▶ [Prompt]: For the material below, return exactly the lines starting at the one holding "text-align: center ->" and ending at the one holding "text: 18 ->", counting both as part of the range.

▶ [Data for this task]:
=====
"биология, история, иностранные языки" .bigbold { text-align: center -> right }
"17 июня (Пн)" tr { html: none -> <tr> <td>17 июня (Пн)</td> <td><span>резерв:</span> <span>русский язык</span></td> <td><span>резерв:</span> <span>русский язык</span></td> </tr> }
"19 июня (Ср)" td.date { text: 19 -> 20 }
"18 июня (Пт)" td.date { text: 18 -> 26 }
=====
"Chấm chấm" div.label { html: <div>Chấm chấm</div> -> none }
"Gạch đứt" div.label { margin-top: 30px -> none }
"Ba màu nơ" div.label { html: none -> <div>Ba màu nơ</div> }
=====
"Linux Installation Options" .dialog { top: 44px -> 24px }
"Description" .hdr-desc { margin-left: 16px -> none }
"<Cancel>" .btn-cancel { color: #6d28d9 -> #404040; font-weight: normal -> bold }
=====
▶ [Output below]:
"биология, история, иностранные языки" .bigbold { text-align: center -> right }
"17 июня (Пн)" tr { html: none -> <tr> <td>17 июня (Пн)</td> <td><span>резерв:</span> <span>русский язык</span></td> <td><span>резерв:</span> <span>русский язык</span></td> </tr> }
"19 июня (Ср)" td.date { text: 19 -> 20 }
"18 июня (Пт)" td.date { text: 18 -> 26 }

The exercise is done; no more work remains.